### What the exercise asks
Filter the records down to the lines that hold the word "full", and copy each of those lines.

### Excerpted data
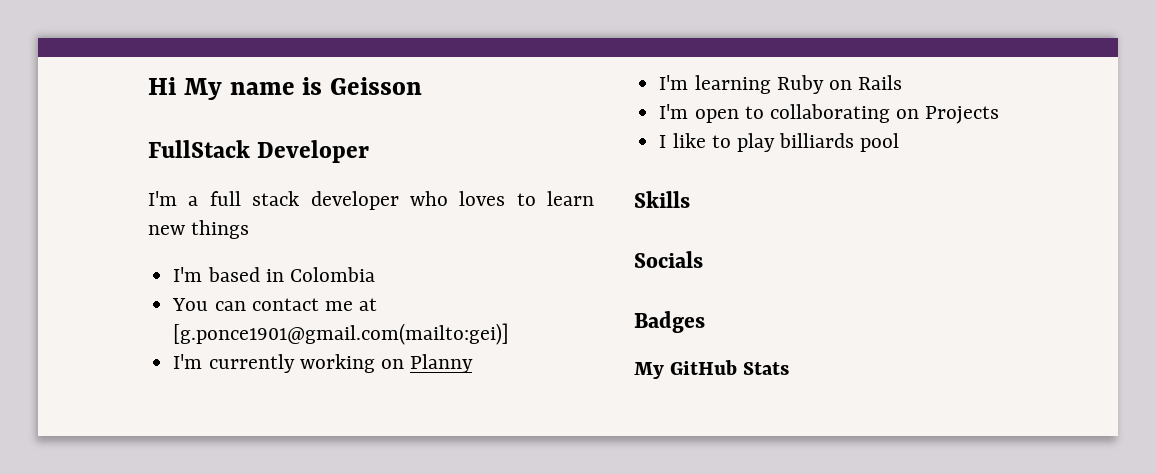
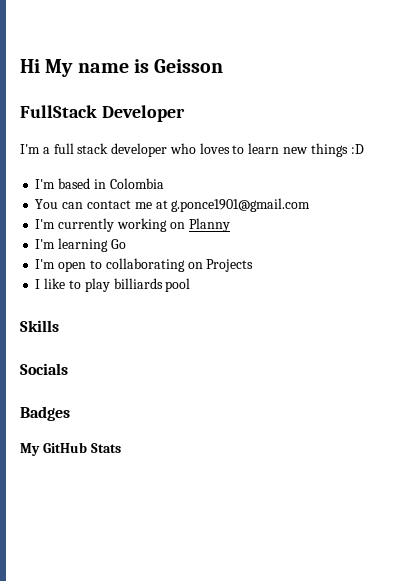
- I'm a full stack developer who loves to learn new things
+ I'm a full stack developer who loves to learn new things :D
- You can contact me at [g.ponce1901@gmail.com(mailto:gei)]
+ You can contact me at g.ponce1901@gmail.com
- I'm learning Ruby on Rails
+ I'm learning Go

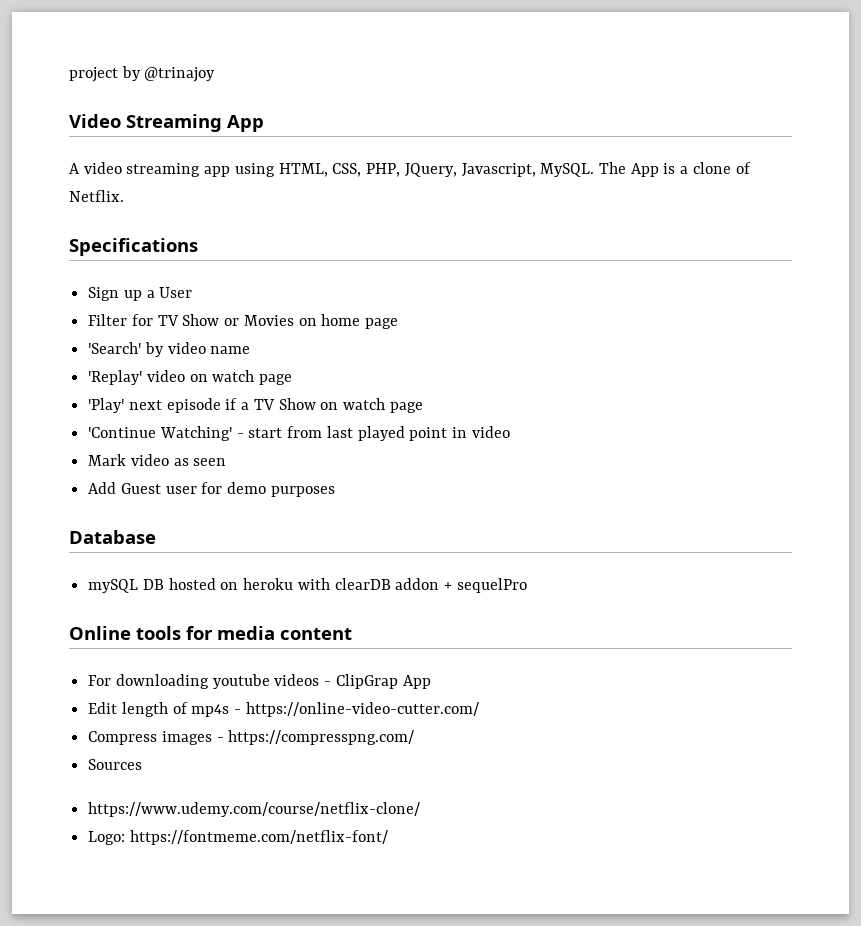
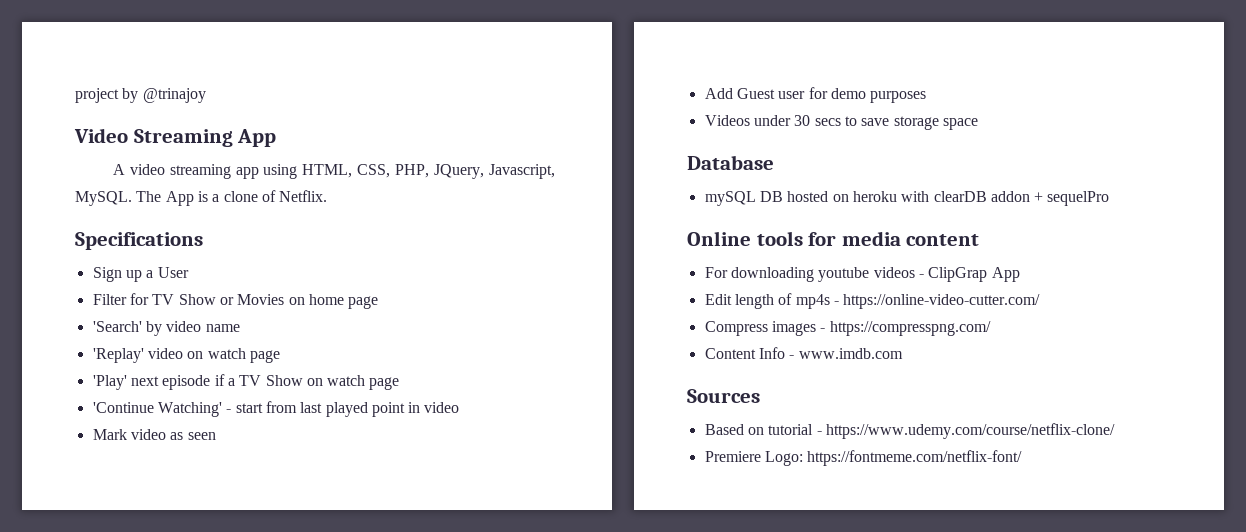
+ Videos under 30 secs to save storage space
+ Content Info - www.imdb.com
  Sources
- https://www.udemy.com/course/netflix-clone/
+ Based on tutorial - https://www.udemy.com/course/netflix-clone/
- Logo: https://fontmeme.com/netflix-font/
+ Premiere Logo: https://fontmeme.com/netflix-font/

### Exercise result
- I'm a full stack developer who loves to learn new things
+ I'm a full stack developer who loves to learn new things :D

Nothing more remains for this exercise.